### REQUIREMENT
Which lines run from the one containing "Median (måneder)" to the end of the entries? Copy them exactly, both ends included, and give nothing else.

--------------------

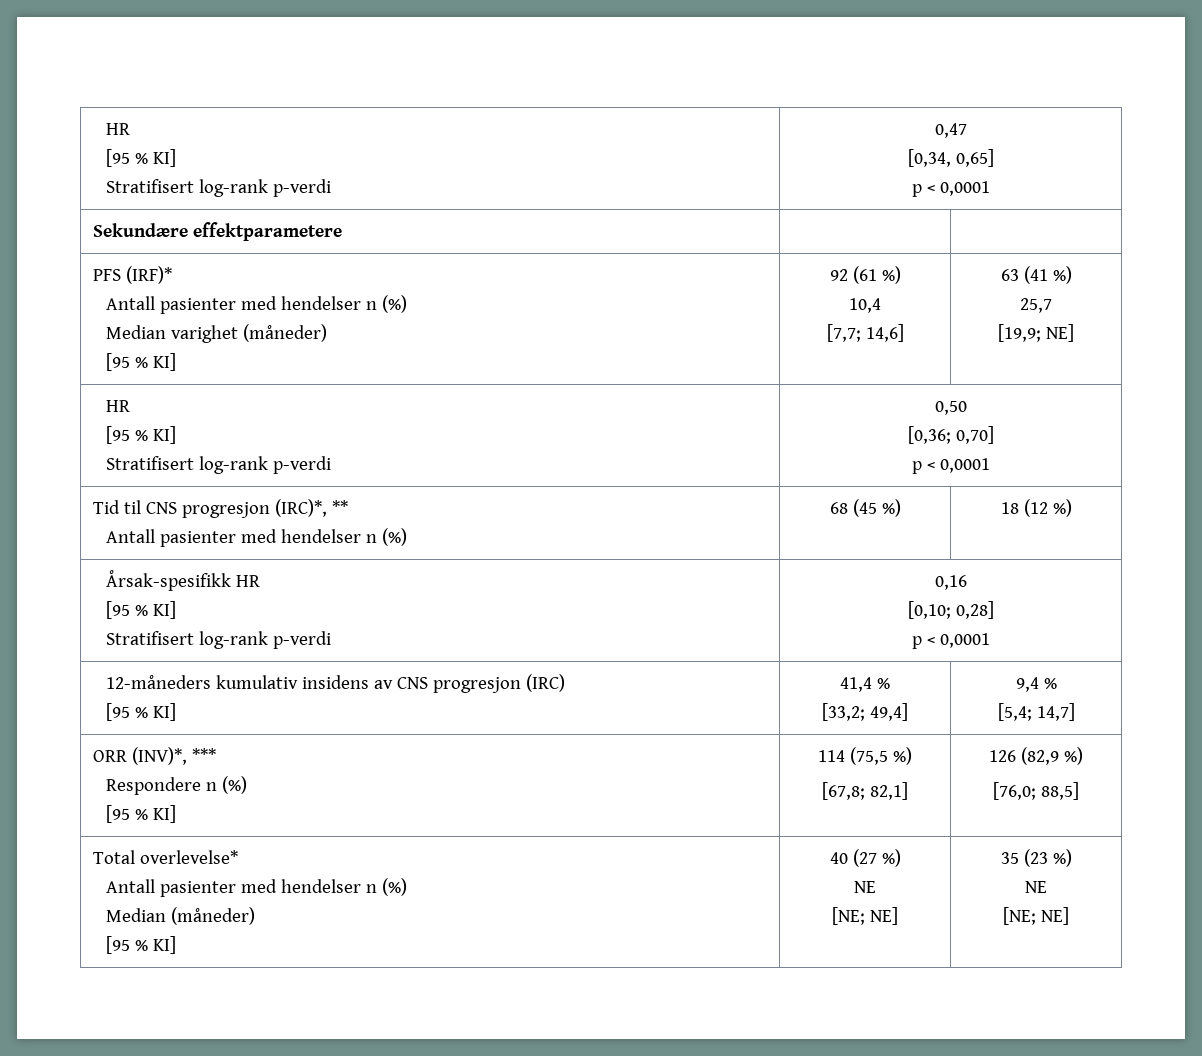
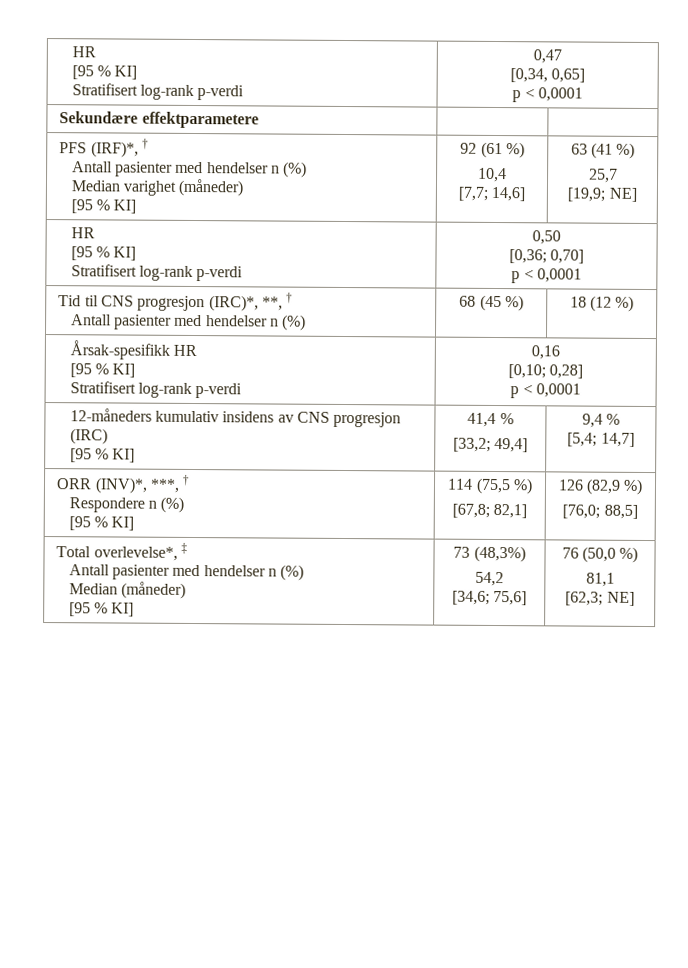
- PFS (IRF)*
+ PFS (IRF)*, †
- Tid til CNS progresjon (IRC)*, **
+ Tid til CNS progresjon (IRC)*, **, †
- ORR (INV)*, ***
+ ORR (INV)*, ***, †
- Total overlevelse*
+ Total overlevelse*, ‡
  Antall pasienter med hendelser n (%)
  Median (måneder)
- [95 % KI] | 40 (27 %)
- NE
- [NE; NE] | 35 (23 %)
- NE
- [NE; NE]
+ [95 % KI] | 73 (48,3%)
+ 54,2
+ [34,6; 75,6] | 76 (50,0 %)
+ 81,1
+ [62,3; NE]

--------------------

### SOLUTION TO THIS PROBLEM
  Median (måneder)
- [95 % KI] | 40 (27 %)
- NE
- [NE; NE] | 35 (23 %)
- NE
- [NE; NE]
+ [95 % KI] | 73 (48,3%)
+ 54,2
+ [34,6; 75,6] | 76 (50,0 %)
+ 81,1
+ [62,3; NE]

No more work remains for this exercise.